Healthcare costs attributable to obesity have previously involved estimations based on costs of diseases commonly considered as having obesity as an underlying factor.

Aim

To quantify the impact of obesity on total primary care drug prescribing.

Design of study

Review of computer generated and handwritten prescriptions to determine total prescribing volume for all drug classes.

Setting

Twenty-three general practice surgeries in the UK.

Method

Stratified random selection of 1150 patients who were obese (body mass index [BMI]>30 kg/m2) and 1150 age- and sex-matched controls of normal weight (BMI 18.5–<25 kg/m2). Retrospective review of medical records over an 18-month period.

Results

A higher percentage of patients who were obese, compared with those of normal weight, were prescribed at least one drug in the following disease categories: cardiovascular (36% versus 20%), central nervous system (46% versus 35%), endocrine (26% versus 18%), and musculoskeletal and joint disease (30% versus 22%).
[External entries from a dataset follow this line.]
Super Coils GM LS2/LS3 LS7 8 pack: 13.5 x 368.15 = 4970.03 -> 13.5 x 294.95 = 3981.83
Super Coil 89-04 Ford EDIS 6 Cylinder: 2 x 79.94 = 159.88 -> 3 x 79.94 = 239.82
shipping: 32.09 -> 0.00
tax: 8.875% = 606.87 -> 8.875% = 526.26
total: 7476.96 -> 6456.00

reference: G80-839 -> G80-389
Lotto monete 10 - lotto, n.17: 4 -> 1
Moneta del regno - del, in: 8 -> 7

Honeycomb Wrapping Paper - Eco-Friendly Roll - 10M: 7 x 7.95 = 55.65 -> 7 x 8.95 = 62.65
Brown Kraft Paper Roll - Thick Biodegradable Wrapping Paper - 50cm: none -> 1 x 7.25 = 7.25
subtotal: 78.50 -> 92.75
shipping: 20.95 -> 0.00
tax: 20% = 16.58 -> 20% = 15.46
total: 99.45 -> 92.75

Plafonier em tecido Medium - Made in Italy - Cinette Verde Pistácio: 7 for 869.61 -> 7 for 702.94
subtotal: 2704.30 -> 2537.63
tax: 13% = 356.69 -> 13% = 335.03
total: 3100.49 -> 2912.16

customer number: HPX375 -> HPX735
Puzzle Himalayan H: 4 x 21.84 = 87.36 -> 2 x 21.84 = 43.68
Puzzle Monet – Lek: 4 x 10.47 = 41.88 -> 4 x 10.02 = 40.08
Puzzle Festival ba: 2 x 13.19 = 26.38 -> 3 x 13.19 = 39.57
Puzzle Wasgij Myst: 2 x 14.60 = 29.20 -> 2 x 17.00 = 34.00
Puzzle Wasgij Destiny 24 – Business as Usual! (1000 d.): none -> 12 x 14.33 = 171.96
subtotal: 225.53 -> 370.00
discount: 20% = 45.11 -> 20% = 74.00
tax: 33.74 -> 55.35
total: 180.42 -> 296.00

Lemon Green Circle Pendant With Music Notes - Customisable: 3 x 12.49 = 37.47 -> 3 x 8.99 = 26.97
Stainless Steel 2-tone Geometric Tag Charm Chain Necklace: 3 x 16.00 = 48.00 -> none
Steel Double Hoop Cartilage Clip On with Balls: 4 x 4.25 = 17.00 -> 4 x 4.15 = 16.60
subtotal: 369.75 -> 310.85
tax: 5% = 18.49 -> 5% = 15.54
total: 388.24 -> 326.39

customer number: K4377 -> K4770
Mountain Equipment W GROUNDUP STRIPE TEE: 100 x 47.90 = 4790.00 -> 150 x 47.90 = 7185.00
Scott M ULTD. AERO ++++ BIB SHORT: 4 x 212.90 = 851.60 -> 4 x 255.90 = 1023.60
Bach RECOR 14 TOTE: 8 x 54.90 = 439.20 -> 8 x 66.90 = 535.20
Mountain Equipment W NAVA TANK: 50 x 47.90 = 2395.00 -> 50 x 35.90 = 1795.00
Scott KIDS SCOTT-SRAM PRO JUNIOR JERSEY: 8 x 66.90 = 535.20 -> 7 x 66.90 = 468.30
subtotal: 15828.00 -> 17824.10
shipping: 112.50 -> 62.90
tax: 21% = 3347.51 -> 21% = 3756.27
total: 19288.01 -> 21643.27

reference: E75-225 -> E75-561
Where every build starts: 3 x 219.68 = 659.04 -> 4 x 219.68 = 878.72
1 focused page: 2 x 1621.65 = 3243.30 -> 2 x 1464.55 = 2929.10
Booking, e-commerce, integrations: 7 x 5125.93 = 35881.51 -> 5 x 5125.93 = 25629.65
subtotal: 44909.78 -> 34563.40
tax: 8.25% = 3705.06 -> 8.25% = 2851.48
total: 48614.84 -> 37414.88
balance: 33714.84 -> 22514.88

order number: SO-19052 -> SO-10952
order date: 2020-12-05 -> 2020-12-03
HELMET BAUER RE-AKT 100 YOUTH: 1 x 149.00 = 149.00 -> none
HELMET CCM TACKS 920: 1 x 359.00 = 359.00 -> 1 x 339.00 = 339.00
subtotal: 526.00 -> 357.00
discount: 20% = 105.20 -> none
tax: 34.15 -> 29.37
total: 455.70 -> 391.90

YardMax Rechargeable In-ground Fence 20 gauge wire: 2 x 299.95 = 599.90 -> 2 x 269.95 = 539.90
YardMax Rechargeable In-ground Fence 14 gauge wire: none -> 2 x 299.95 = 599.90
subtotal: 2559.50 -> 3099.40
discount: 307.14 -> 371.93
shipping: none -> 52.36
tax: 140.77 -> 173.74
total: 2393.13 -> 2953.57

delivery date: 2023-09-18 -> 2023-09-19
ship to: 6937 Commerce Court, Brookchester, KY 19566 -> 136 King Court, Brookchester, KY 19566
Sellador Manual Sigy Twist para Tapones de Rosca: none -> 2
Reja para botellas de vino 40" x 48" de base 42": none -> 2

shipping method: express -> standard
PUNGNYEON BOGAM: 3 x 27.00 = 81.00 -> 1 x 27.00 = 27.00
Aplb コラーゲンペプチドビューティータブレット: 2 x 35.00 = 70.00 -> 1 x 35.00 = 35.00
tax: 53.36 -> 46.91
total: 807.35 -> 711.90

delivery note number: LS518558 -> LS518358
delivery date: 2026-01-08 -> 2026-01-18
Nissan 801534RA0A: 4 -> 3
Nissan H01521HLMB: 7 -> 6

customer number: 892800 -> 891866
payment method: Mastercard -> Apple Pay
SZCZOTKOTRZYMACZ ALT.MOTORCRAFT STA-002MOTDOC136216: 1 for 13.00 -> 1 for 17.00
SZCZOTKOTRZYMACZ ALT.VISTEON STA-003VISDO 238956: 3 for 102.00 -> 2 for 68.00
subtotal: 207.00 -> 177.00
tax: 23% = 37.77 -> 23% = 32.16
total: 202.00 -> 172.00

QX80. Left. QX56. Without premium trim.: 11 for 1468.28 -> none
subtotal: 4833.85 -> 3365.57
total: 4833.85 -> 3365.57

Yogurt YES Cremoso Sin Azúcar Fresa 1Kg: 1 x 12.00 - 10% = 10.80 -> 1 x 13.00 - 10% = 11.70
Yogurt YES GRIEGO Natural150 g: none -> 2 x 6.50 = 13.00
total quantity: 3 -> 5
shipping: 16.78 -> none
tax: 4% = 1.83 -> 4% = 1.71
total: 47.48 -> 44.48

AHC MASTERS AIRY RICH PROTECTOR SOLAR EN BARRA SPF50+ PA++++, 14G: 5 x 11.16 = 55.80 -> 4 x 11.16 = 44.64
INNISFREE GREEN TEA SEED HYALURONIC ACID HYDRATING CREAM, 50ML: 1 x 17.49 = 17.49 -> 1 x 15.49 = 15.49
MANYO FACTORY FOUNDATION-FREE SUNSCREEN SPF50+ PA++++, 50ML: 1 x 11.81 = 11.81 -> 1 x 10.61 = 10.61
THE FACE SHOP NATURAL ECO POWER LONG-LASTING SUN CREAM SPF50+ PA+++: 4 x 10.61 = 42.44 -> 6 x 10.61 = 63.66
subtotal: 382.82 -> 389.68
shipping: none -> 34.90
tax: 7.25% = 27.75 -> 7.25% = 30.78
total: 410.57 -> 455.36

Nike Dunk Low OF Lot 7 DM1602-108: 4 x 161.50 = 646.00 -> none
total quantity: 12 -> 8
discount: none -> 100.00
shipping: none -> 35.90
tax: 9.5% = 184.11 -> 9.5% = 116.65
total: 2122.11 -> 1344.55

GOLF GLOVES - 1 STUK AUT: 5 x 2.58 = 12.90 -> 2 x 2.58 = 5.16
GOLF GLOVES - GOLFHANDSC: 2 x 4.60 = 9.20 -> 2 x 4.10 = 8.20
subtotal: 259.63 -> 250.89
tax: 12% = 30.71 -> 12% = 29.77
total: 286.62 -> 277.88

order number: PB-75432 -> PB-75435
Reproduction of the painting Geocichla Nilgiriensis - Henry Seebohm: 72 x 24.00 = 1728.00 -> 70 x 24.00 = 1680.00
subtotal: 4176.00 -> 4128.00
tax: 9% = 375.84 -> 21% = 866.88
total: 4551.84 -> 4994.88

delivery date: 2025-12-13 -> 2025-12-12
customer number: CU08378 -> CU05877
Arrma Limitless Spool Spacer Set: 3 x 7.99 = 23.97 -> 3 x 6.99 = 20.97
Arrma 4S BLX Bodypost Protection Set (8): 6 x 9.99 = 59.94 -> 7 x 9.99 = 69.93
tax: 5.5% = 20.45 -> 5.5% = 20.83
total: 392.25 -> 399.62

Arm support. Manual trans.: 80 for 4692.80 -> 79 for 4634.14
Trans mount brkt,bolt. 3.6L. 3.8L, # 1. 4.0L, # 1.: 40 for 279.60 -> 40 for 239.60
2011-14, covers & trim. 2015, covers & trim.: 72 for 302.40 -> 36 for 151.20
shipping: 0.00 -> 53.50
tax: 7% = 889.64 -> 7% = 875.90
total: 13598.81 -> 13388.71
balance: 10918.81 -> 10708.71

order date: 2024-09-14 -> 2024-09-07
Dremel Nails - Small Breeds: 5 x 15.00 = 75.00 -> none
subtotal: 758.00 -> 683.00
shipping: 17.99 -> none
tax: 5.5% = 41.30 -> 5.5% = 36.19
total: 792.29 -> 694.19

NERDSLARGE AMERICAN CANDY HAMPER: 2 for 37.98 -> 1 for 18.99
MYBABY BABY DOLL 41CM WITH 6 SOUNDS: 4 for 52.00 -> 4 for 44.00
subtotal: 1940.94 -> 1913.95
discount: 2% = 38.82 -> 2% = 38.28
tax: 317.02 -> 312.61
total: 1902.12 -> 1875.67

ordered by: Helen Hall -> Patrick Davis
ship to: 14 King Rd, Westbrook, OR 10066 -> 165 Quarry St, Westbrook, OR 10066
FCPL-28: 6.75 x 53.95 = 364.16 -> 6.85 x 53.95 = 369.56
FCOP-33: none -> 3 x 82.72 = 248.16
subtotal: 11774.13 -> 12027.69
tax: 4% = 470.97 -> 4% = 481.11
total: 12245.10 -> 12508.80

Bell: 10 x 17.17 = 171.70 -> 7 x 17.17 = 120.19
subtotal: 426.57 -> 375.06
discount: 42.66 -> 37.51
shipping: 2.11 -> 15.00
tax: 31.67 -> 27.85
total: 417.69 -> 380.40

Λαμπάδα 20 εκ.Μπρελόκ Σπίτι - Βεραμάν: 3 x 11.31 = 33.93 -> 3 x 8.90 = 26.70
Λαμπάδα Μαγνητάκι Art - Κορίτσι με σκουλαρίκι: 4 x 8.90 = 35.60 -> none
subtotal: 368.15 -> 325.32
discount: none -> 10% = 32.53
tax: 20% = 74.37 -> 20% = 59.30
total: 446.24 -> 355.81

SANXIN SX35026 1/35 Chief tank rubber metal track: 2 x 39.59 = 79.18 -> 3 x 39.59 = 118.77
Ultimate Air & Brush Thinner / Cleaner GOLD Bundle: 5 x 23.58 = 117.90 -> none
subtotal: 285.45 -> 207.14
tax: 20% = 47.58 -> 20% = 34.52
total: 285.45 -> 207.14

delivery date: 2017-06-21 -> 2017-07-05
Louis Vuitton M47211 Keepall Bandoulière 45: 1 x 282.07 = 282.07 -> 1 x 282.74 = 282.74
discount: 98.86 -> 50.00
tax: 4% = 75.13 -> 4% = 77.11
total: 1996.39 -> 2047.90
All of these categories had a P-value of <0.001. Other categories, such as gastrointestinal (24% versus 18%), infections (42% versus 35%), skin (24% versus 19%) had a P-value of <0.01, while respiratory diseases (18% versus 21%) had a P-value of <0.05. Total prescribing volume was significantly higher for the group with obesity and was increased in the region of two- to fourfold in a wide range of prescribing categories: ulcer healing drugs, lipid regulators, β-adrenoreceptor drugs, drugs affecting the rennin angiotensin system, calcium channel blockers, antibacterial drugs, sulphonylureas, biguanides, non-steroidal anti-inflammatories (NSAIDs) (P<0.001) and fibrates, angiotensin II antagonists, and thyroid drugs (P<0.05). The main impact on prescribing volumes is from numbers of patients treated, although in some areas there is an effect from greater dosage or longer treatment in those who are obese including calcium channel blockers, antihistamines, hypnotics, drugs used in the treatment of nausea and vertigo, biguanides, and NSAIDs (P<0.05) reflected in significantly increased defined daily dose prescribing.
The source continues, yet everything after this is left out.